#### Task prompt
Comb through the entries for "qrow" and pull out each line that holds it.

#### Data for this task

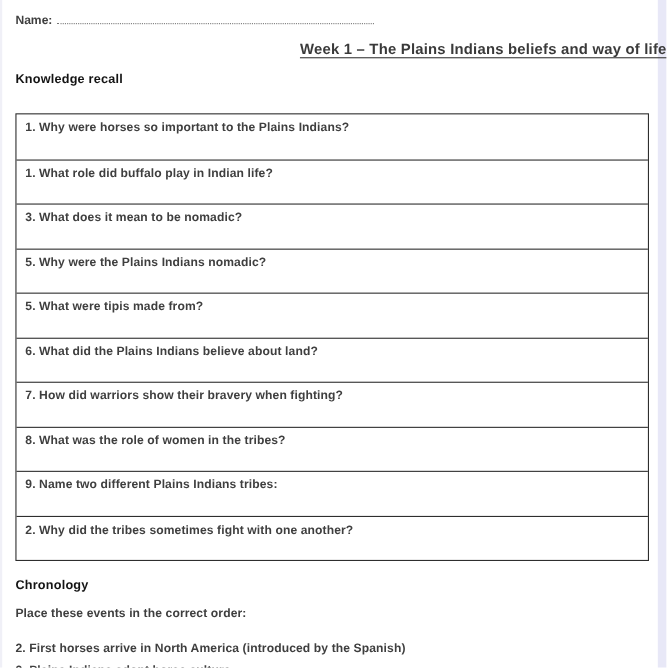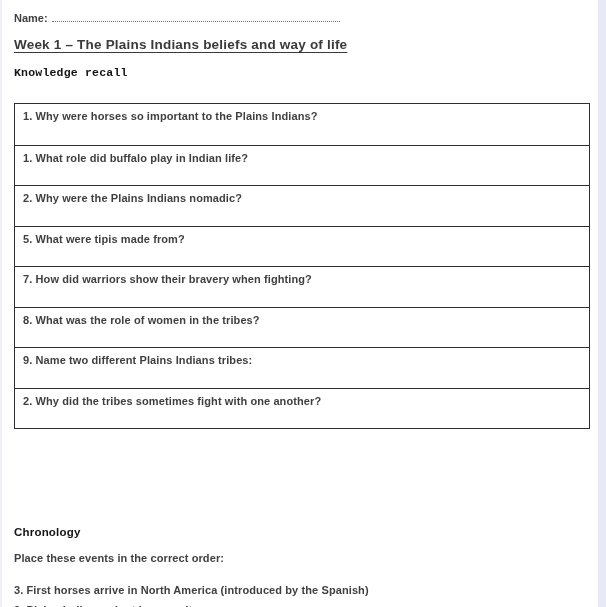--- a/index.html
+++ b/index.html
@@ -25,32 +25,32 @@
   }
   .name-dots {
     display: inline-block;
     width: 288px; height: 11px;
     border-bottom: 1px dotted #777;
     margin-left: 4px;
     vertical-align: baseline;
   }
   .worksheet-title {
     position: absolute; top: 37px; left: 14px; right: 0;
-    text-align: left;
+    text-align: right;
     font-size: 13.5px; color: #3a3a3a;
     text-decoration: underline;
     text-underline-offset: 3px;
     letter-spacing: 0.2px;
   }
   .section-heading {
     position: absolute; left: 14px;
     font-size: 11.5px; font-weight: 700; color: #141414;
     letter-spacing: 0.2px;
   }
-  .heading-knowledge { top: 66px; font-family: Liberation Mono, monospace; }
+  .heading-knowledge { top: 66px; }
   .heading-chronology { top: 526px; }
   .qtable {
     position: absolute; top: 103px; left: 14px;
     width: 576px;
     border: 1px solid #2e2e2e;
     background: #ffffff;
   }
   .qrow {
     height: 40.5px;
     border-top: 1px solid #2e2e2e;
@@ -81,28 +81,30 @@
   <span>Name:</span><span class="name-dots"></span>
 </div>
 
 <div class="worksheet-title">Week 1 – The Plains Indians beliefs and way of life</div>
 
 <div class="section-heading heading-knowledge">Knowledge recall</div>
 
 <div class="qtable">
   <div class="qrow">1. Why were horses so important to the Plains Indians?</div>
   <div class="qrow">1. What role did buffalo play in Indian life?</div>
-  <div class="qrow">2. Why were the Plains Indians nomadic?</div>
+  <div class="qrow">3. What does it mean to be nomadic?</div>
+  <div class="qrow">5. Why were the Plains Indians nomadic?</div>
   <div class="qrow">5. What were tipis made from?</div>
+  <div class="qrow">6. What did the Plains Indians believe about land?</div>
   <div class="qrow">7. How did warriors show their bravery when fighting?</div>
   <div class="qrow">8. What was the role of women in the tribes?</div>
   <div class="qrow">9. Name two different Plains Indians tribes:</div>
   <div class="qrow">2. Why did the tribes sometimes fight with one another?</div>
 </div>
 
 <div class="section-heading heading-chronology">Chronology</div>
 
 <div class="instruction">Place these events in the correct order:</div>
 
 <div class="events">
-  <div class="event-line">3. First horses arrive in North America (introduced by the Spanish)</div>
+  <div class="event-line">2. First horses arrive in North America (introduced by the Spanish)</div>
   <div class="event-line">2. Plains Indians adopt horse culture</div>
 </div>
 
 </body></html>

#### Solution for this problem
   .qrow {
   <div class="qrow">1. Why were horses so important to the Plains Indians?</div>
   <div class="qrow">1. What role did buffalo play in Indian life?</div>
-  <div class="qrow">2. Why were the Plains Indians nomadic?</div>
+  <div class="qrow">3. What does it mean to be nomadic?</div>
+  <div class="qrow">5. Why were the Plains Indians nomadic?</div>
   <div class="qrow">5. What were tipis made from?</div>
+  <div class="qrow">6. What did the Plains Indians believe about land?</div>
   <div class="qrow">7. How did warriors show their bravery when fighting?</div>
   <div class="qrow">8. What was the role of women in the tribes?</div>
   <div class="qrow">9. Name two different Plains Indians tribes:</div>
   <div class="qrow">2. Why did the tribes sometimes fight with one another?</div>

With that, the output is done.